··· Information ···
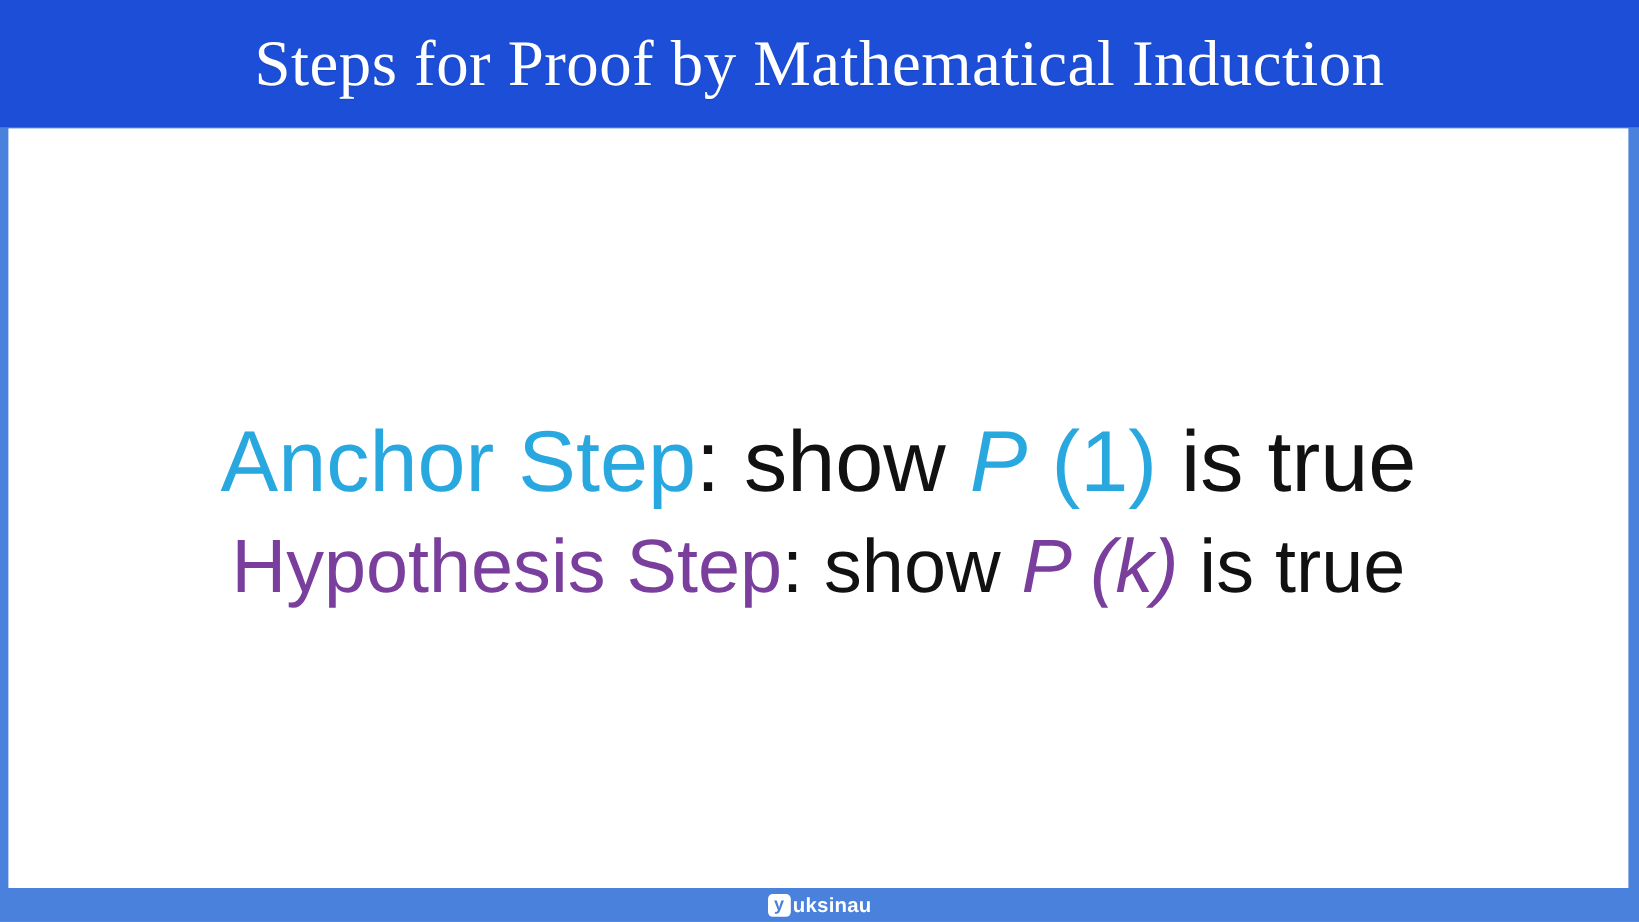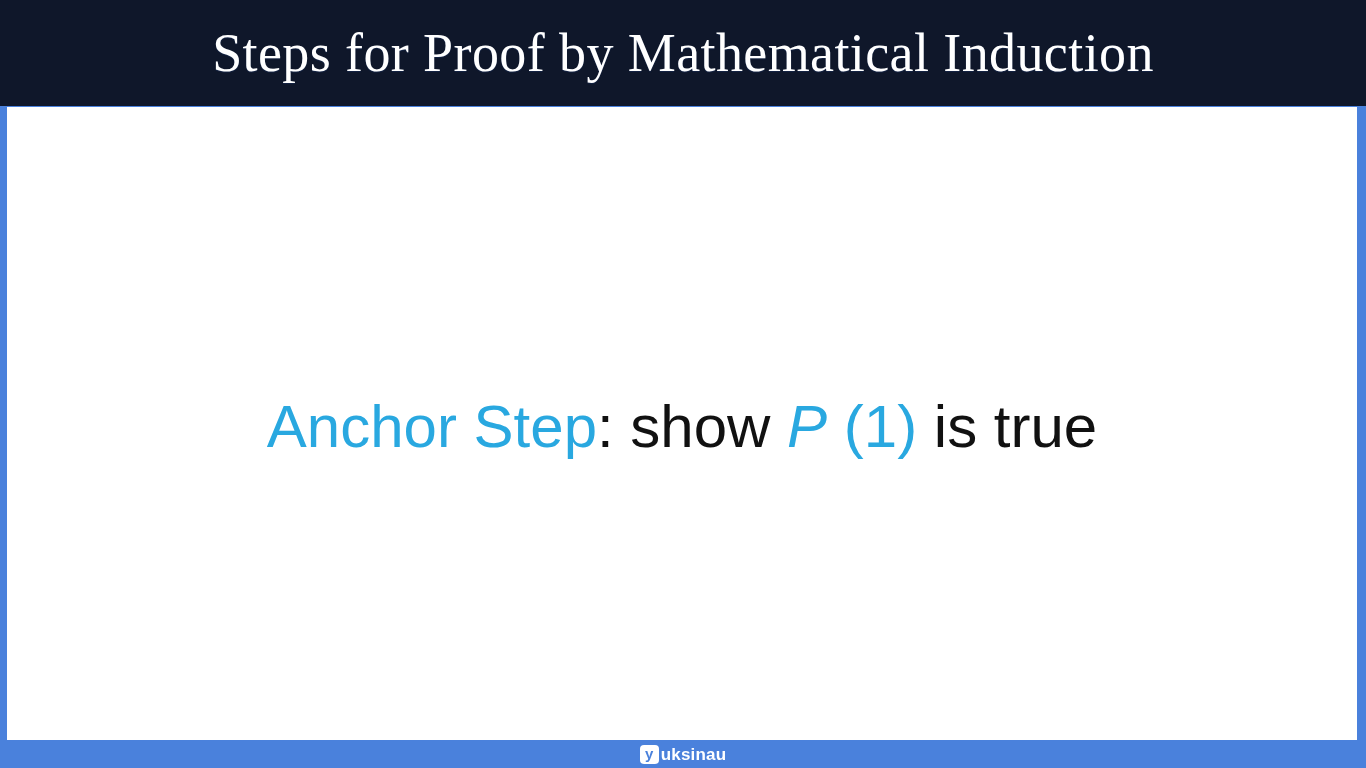--- a/index.html
+++ b/index.html
@@ -22,21 +22,21 @@
     background: #4a81dc;
   }
 
   
   #title-banner {
     position: absolute;
     left: 0;
     top: 0;
     width: 1366px;
     height: 106px;
-    background: #0f172a;
+    background: #1d4ed8;
     display: flex;
     align-items: center;
     justify-content: center;
   }
   #title-text {
     color: #ffffff;
     font-family: "Liberation Serif", "DejaVu Serif", serif;
     font-size: 54px;
     font-weight: 400;
     letter-spacing: 0.4px;
@@ -73,21 +73,21 @@
     white-space: nowrap;
     text-align: center;
     font-family: "Liberation Sans", "DejaVu Sans", sans-serif;
     font-weight: 400;
     color: #111111;
     line-height: 1.30;
   }
   .step-line .seg { white-space: pre; }
   .ital { font-style: italic; }
 
-  #line-anchor      { font-size: 60px; }
+  #line-anchor      { font-size: 72px; }
   #line-hypothesis  { font-size: 63px; }
   #line-inductive   { font-size: 68px; }
 
   
   #footer-watermark {
     position: absolute;
     left: 0;
     top: 740px;
     width: 1366px;
     height: 28px;
@@ -131,20 +131,23 @@
   </div>
 
   <div id="content-panel">
 
     <div id="steps-block">
 
       <div class="step-line" id="line-anchor">
         <span class="seg" style="color:#29a8e0;">Anchor Step</span><span class="seg">:</span><span class="seg"> show </span><span class="seg ital" style="color:#29a8e0;">P</span><span class="seg" style="color:#29a8e0;"> (1)</span><span class="seg"> is true</span>
       </div>
 
+      <div class="step-line" id="line-hypothesis">
+        <span class="seg" style="color:#7a3f9d;">Hypothesis Step</span><span class="seg">:</span><span class="seg"> show </span><span class="seg ital" style="color:#7a3f9d;">P</span><span class="seg ital" style="color:#7a3f9d;"> (k)</span><span class="seg"> is true</span>
+      </div>
 
 
     </div>
   </div>
 
   <div id="footer-watermark">
     <span id="brand-badge">y</span>
       <span id="brand-text">uksinau</span>
   </div>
···
> [Task requirements] Nothing but the lines from the first line of the records above to the line with "align-items: center;", inclusive, should be transcribed exactly, and the pictures must be left out.

> [Output below]
--- a/index.html
+++ b/index.html
@@ -22,21 +22,21 @@
     background: #4a81dc;
   }
 
   
   #title-banner {
     position: absolute;
     left: 0;
     top: 0;
     width: 1366px;
     height: 106px;
-    background: #0f172a;
+    background: #1d4ed8;
     display: flex;
     align-items: center;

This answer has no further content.